You're still misunderstanding. Their cosmology is why it cannot be a 'worldwide/global' flood. By using their worldview and historical/grammatical criticism, you find that: they knew of NO land further than the furthest camp/well/oasis/city/town, all on one disc-shaped continent, surrounded by a circular sea, under a dome with windows and gates, supported by pillars and mountains. The 'world' to them consisted of nothing further than their inhabited/observable area. Places such as Australia, Antarctica, the Americas, most of Africa, and most of Asia did not exist. Killing 'every living thing on Earth' and 'under Heaven' meant everything they knew to exist which was not much further than they could travel by walking along the bottom of their fishbowl. The author's 'world' =/= OUR 'world'. You've spent an inordinate amount of time criticizing a non-geographical, non-historical, non-scientific narrative for not being geographically, historically and scientifically accurate which is retarded. Like criticizing a Nike store for not selling Big Macs. The text being somehow 'inspired' by some 'entity' is irrelevant.
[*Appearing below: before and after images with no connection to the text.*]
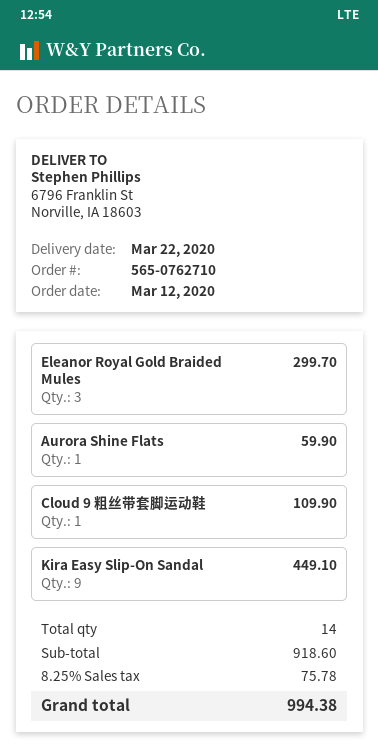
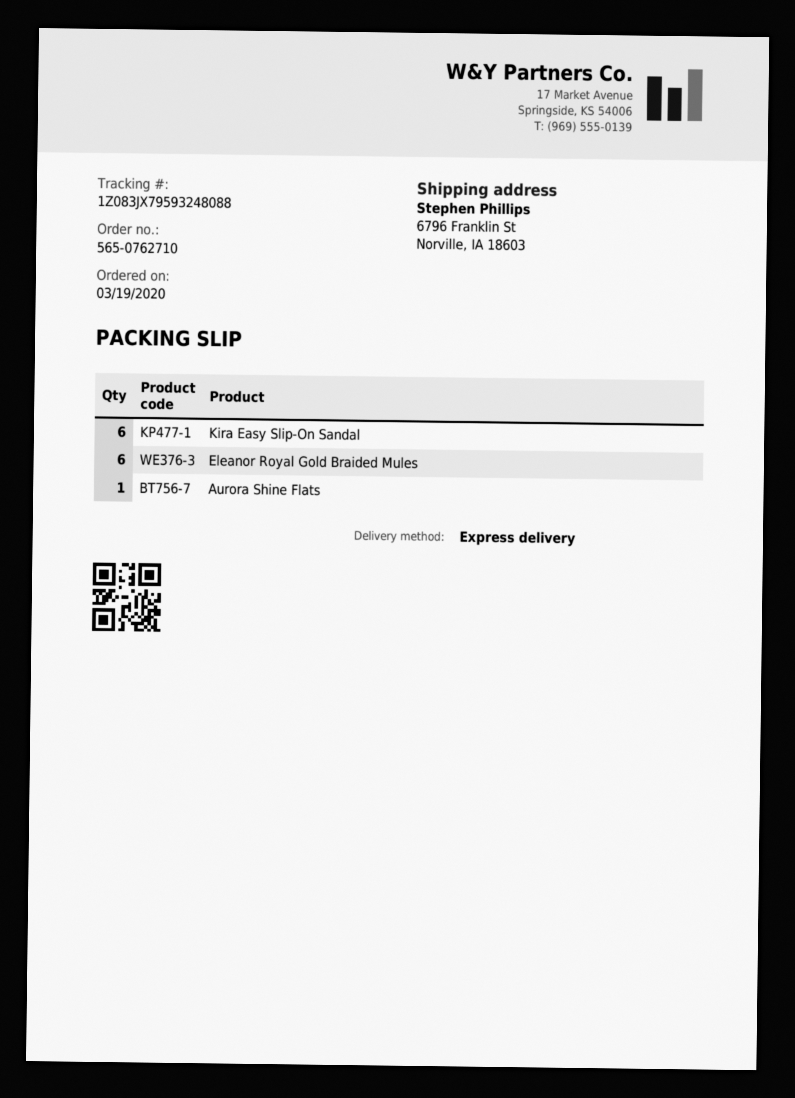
order date: 2020-03-12 -> 2020-03-19
Eleanor Royal Gold Braided Mules: 3 -> 6
Cloud 9 粗丝带套脚运动鞋: 1 -> none
Kira Easy Slip-On Sandal: 9 -> 6

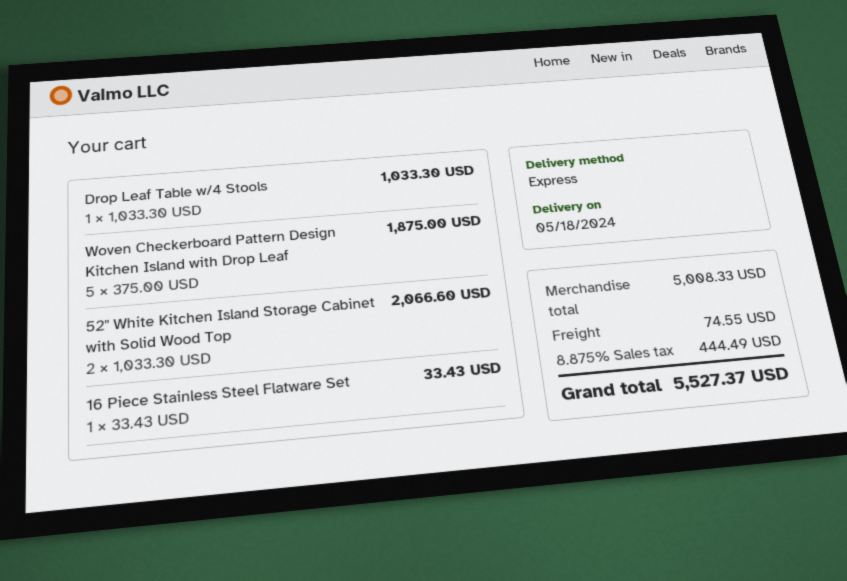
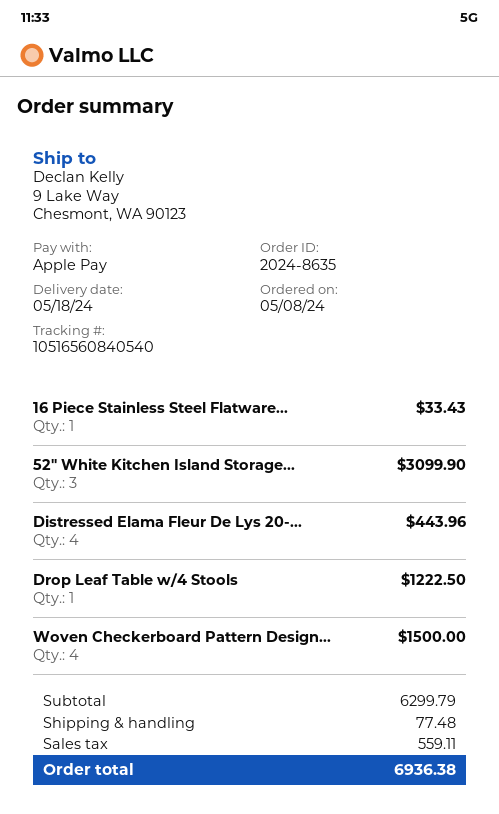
Drop Leaf Table w/4 Stools: 1 for 1033.30 -> 1 for 1222.50
Woven Checkerboard Pattern Design Kitchen Island with Drop Leaf: 5 for 1875.00 -> 4 for 1500.00
52" White Kitchen Island Storage Cabinet with Solid Wood Top: 2 for 2066.60 -> 3 for 3099.90
Distressed Elama Fleur De Lys 20-...: none -> 4 for 443.96
subtotal: 5008.33 -> 6299.79
shipping: 74.55 -> 77.48
tax: 444.49 -> 559.11
total: 5527.37 -> 6936.38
You're attempting to shift the goalposts. Poor form. This was the post that started this line of discussion:
"Supposedly your God flooded the world and killed everyone in it". The poster also added: If you're going to say that maybe
that particular tale is skewered by the perspectives of the people who recounted it then that same rationale just apply to the WHOLE book.
To which you issued you issued the following: "Umm, hate to tell you, but the text doesn't state the whole world was flooded. Would you be willing to bet all your Coli cash that I'm mistaken?"
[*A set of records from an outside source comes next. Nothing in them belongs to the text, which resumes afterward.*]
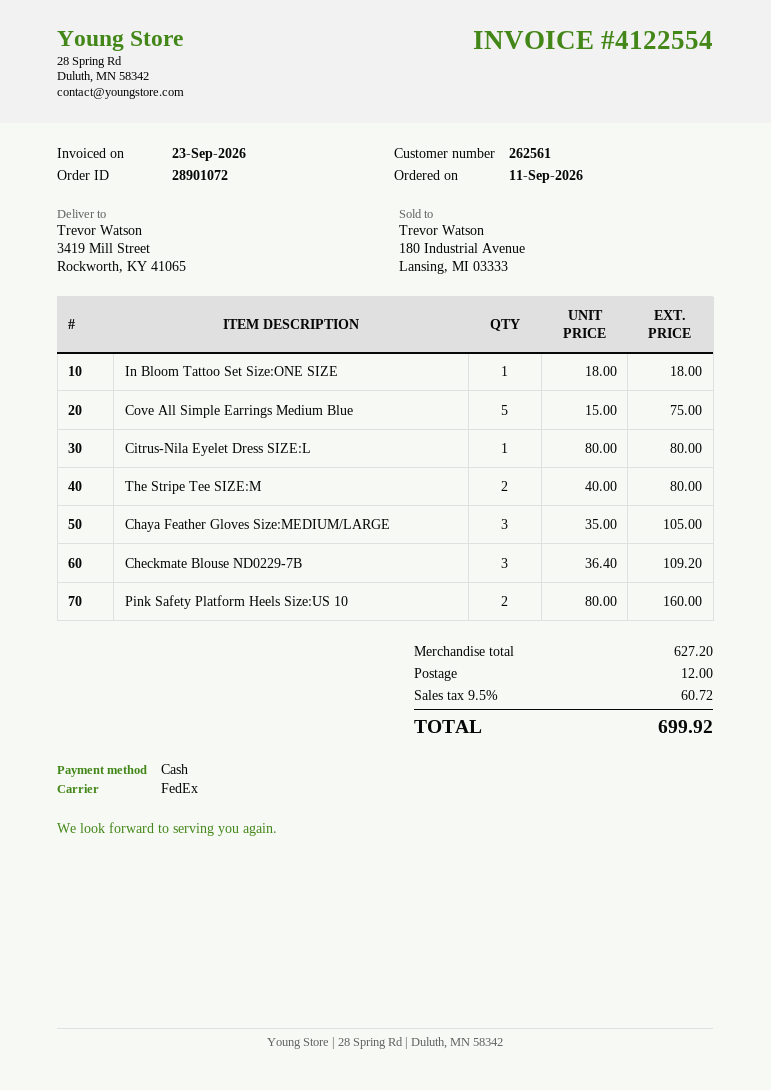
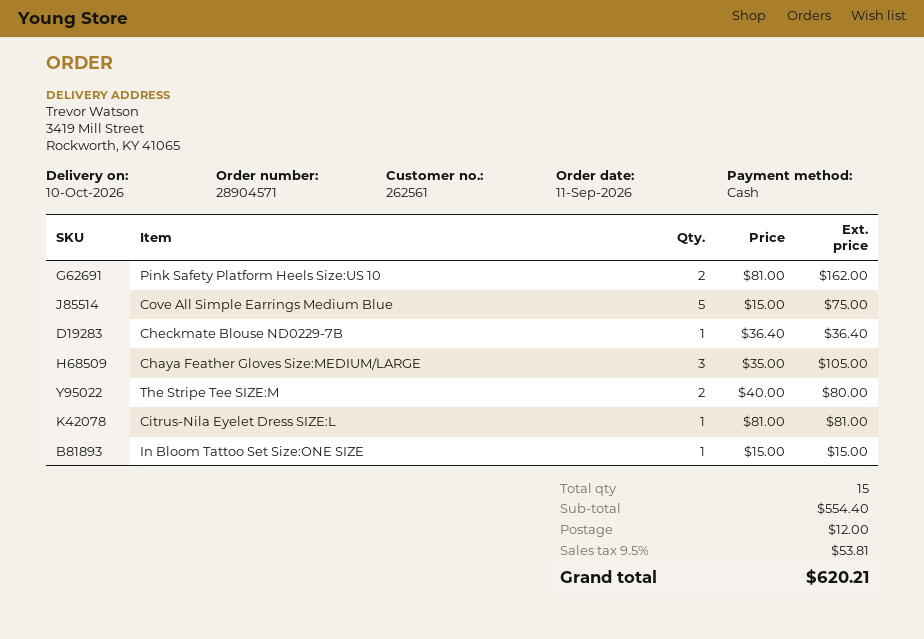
order number: 28901072 -> 28904571
In Bloom Tattoo Set Size:ONE SIZE: 1 x 18.00 = 18.00 -> 1 x 15.00 = 15.00
Citrus-Nila Eyelet Dress SIZE:L: 1 x 80.00 = 80.00 -> 1 x 81.00 = 81.00
Checkmate Blouse ND0229-7B: 3 x 36.40 = 109.20 -> 1 x 36.40 = 36.40
Pink Safety Platform Heels Size:US 10: 2 x 80.00 = 160.00 -> 2 x 81.00 = 162.00
subtotal: 627.20 -> 554.40
tax: 9.5% = 60.72 -> 9.5% = 53.81
total: 699.92 -> 620.21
The point? It isn't that the whole world couldn't have been flooded, but whether the Bible indicates, like Marcozen stated, that the Bible "God flooded the world and killed everyone in it". The text does indeed indicate that. So, yes, according to the Bible, God flooded the Earth, killing every living thing on earth. Not just in the general vicinity, but according to the Bible, every living thing on land and in the waters on earth. The Bible is clear that it wasn't some. There's absolutely no ambiguity here. The author wants it to be known that: a big magic boat was necessary, any living thing
on earth (both land and sea animals) perished, and the waters receded after the magic 40 number of days and nights (a long time). No need to introduce superfluous claims on behalf of the Bible.
Arguing that the author's view on cosmology was wrong is nothing but a red-herring. By way of analogy: If Darwin wrote that Black people are a missing link between other apes and White people. It would be a fallacious argument to claim that because Darwin was wrong about human evolution, he didn't intend for his readers to interpret his writings in that way. It would be awfully convenient to claim ambiguity or metaphors to only the parts that didn't gel with reality.
If the believer (or non) just reads the text, the 'LORD' isn't making that statement.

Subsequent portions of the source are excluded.